PROVIDED ENTRIES:
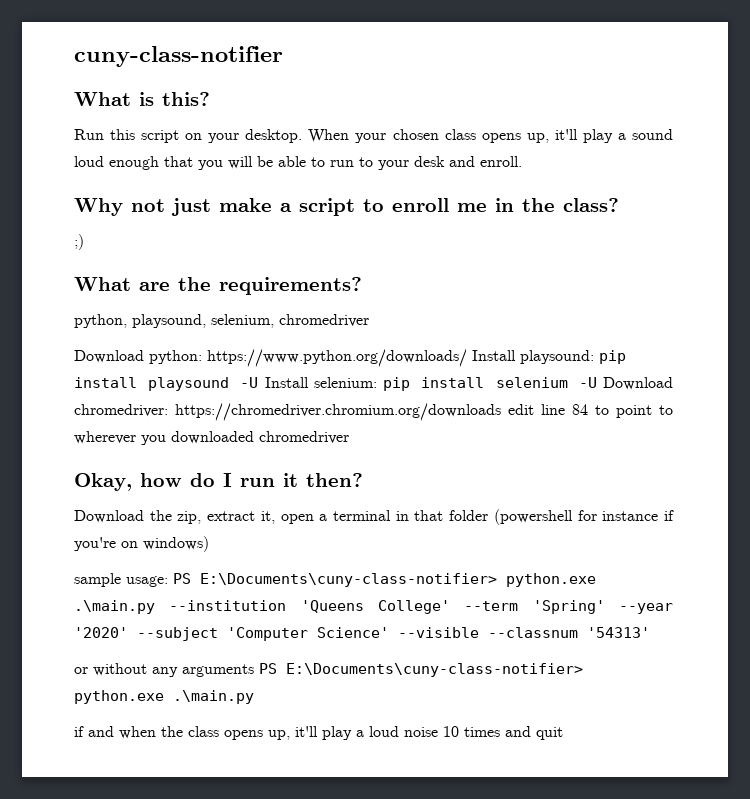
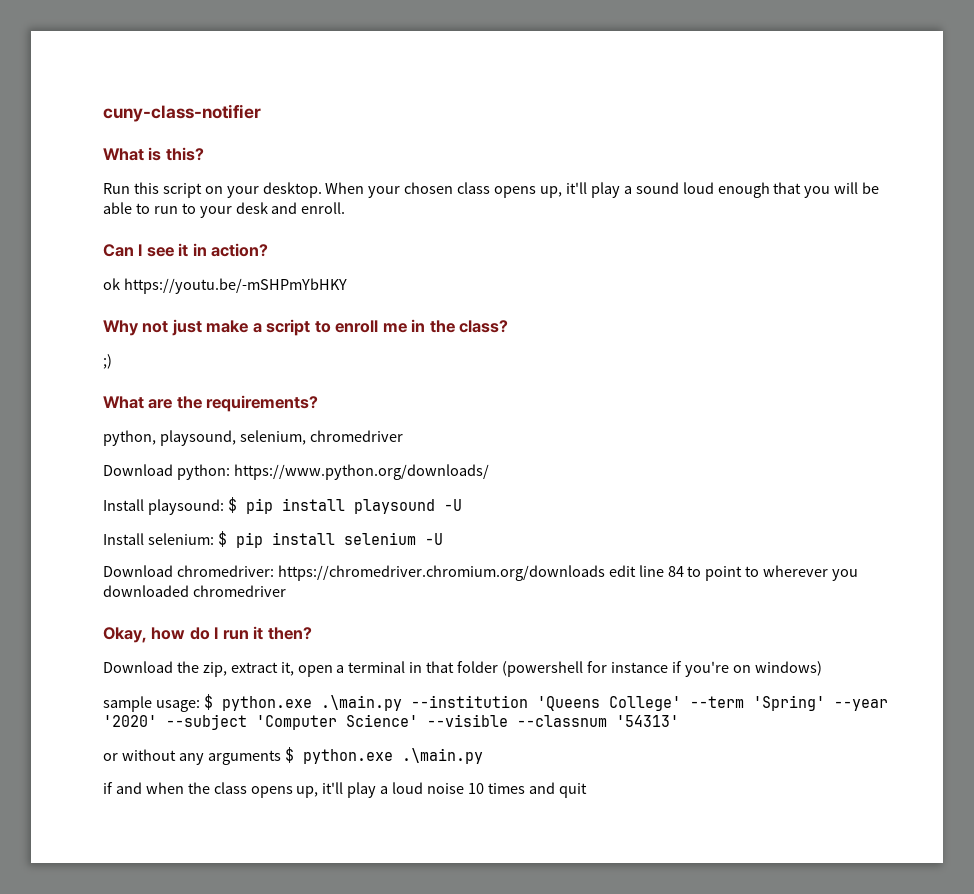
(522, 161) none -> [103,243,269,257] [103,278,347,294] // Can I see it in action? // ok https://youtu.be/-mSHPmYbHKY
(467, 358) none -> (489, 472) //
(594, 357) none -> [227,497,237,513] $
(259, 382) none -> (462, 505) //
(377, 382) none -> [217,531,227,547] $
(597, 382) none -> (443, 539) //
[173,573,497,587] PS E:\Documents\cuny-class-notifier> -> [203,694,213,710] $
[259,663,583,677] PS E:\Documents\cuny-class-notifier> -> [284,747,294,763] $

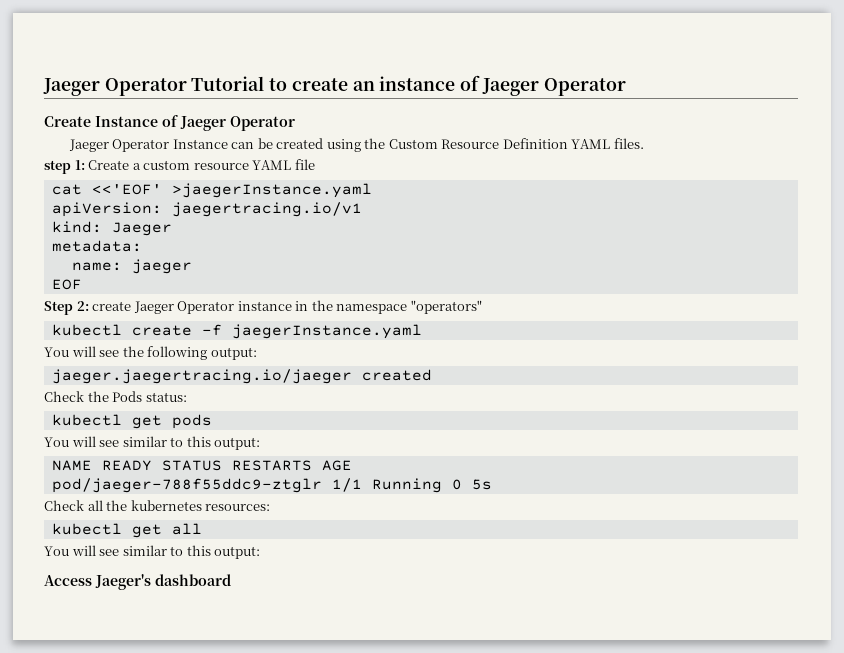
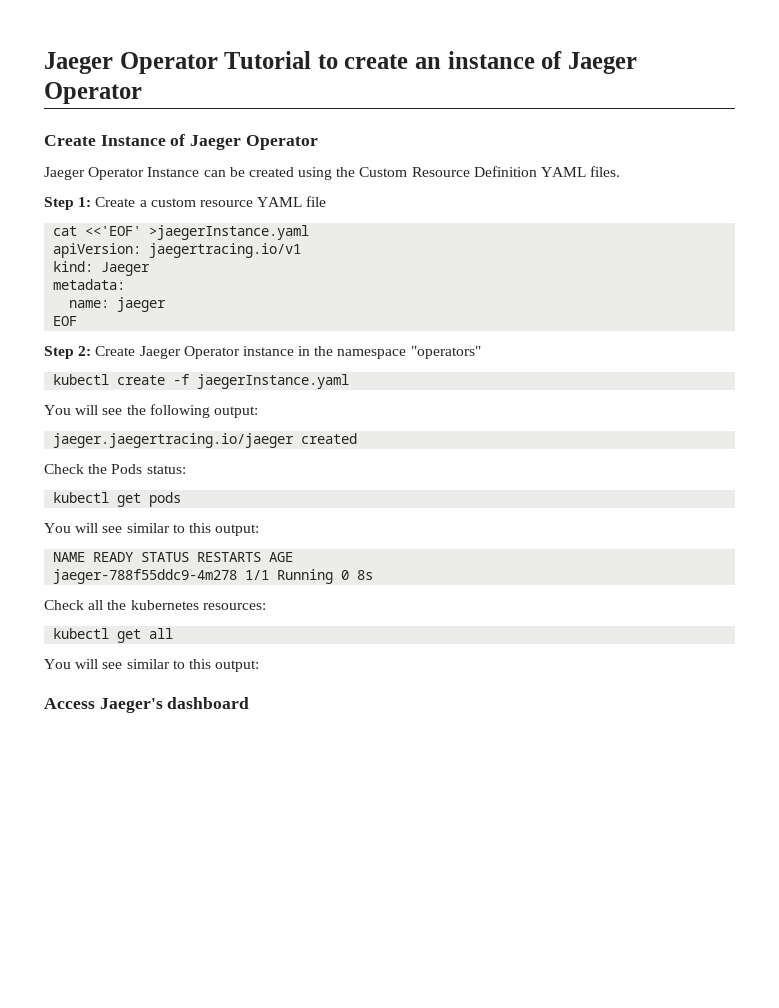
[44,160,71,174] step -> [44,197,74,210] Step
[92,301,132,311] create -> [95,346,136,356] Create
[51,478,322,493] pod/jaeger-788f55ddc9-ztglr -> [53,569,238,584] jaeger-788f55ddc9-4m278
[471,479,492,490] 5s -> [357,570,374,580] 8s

REQUIRED WORK: Reproduce exactly the lines above starting at the line containing "(467, 358) none -> (489, 472) //" and ending at the line containing "[44,160,71,174] step -> [44,197,74,210] Step", including both, but not the pictures.

RESPONSE TO THE TASK:
(467, 358) none -> (489, 472) //
(594, 357) none -> [227,497,237,513] $
(259, 382) none -> (462, 505) //
(377, 382) none -> [217,531,227,547] $
(597, 382) none -> (443, 539) //
[173,573,497,587] PS E:\Documents\cuny-class-notifier> -> [203,694,213,710] $
[259,663,583,677] PS E:\Documents\cuny-class-notifier> -> [284,747,294,763] $

[44,160,71,174] step -> [44,197,74,210] Step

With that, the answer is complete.